Extrativistas de unidade de conservação Aquariquara, em Vale do Anari, denunciam ação da Sedam

por Ronaldo Afonso do Amaral publicado 04/09/2019 19h07, última modificação 04/09/2019 19h07
Famílias que residem há anos na região estariam sofrendo perseguições e sendo expulsas de suas casas


Trabalhadores rurais da unidade de conservação reserva Extrativista Aquariquara, em Vale do Anari, compareceram à Assembleia Legislativa, na tarde desta quarta-feira (04), para denunciar ações desencadeadas pela Polícia Ambiental e pela Secretaria de Desenvolvimento Ambiental (Sedam), na região. Eles foram ouvidos, numa audiência de instrução, no plenarinho 02, pelos deputados Anderson Pereira (Pros), Cirone Deiró (Podemos) e Chiquinho da Emater (PSB). 

Segundo os moradores, haviam invasores na área, mas a ação da Sedam tem desagradado os moradores tradicionais da região. "Fui multado e autuado em R$ 3 mil, por ter um porco no chiqueiro. Temos seringueiros legalizados que tiveram suas propriedades afetadas e até casas queimadas", denunciou João Carlos Nunes, que falou em nome dos moradores. 

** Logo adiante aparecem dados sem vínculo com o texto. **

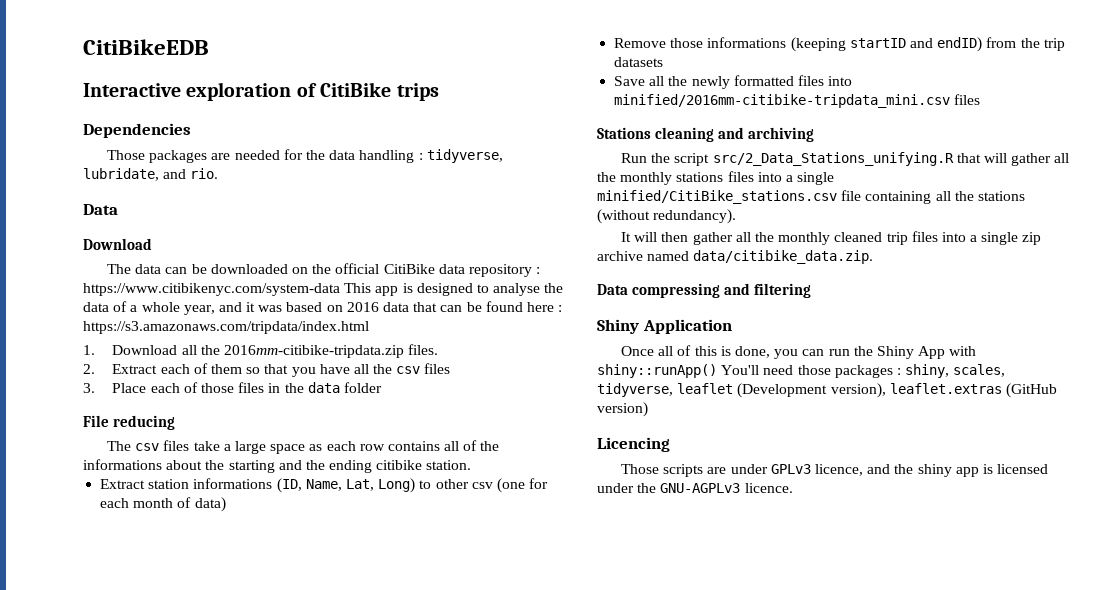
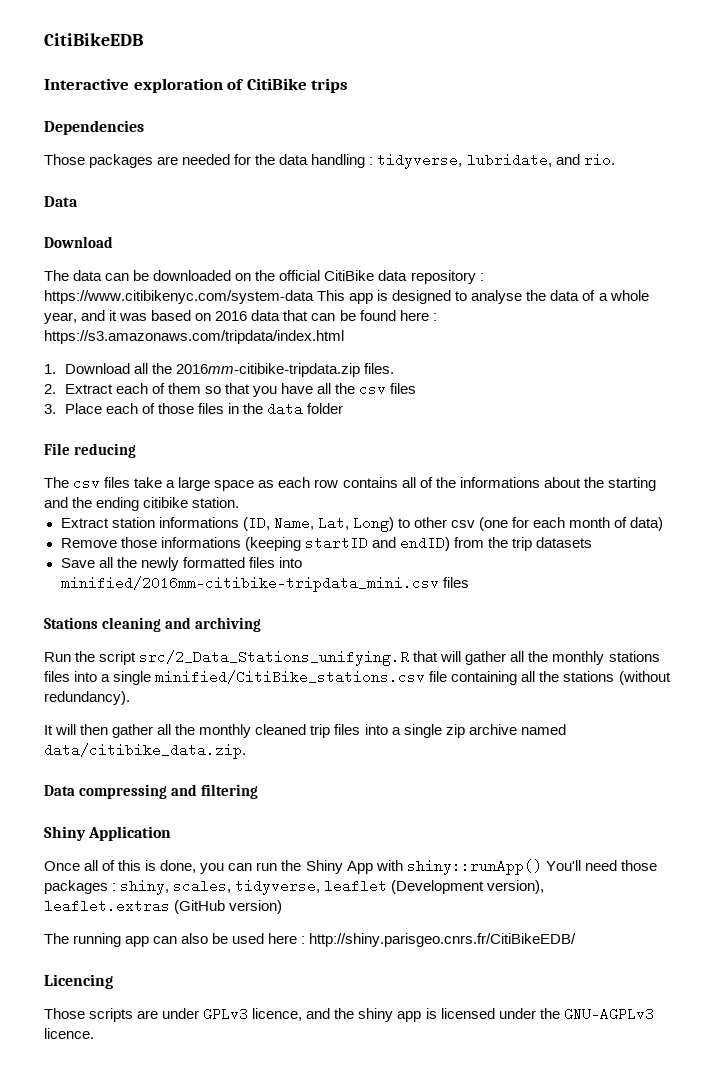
+ The running app can also be used here : http://shiny.parisgeo.cnrs.fr/CitiBikeEDB/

Segundo João Carlos, a área da unidade de conservação, com cerca de 18.100 hectares, criada em 1998, abrigava 53 famílias, mas hoje residem 28. No local, é permitida a extração de seringa, copaíba, castanha e outros produtos. 

"Cada família pode cultivar numa área de até cinco hectares e criar animais de pequenos porte. Mas, isso não está sendo respeitado e todos estão sendo tratados como invasores, mesmo os que residem há anos lá dentro. A gente não quer briga, a gente quer paz e que a Sedam nos deixe viver em paz, como sempre foi. Porque maltratam a gente? A gente quem cuida da área de reserva e nos tratam como bandidos? É injusto demais isso", observou. 

Indagado pelo deputado Chiquinho se existem invasores na área da reserva, João Carlos respondeu que "não são invasores, são famílias extrativistas, que a Sedam não as reconhece. A gente precisa da intervenção da Assembleia, para que a Sedam cumpra a lei, respeitando quem vive da agricultura familiar na reserva extrativista", observou. 

Ele defendeu que haja um acordo com a Sedam, para que as famílias permaneçam na unidade de conservação e que os recursos gerados com o plano de manejo, possam vir direto para a associação dos produtores. 

Chiquinho da Emater sugeriu que os produtores sejam ouvidos na Comissão de Meio Ambiente da Casa, com o convite, inclusive de membros da Sedam, para esclarecer a questão que envolve esses trabalhadores.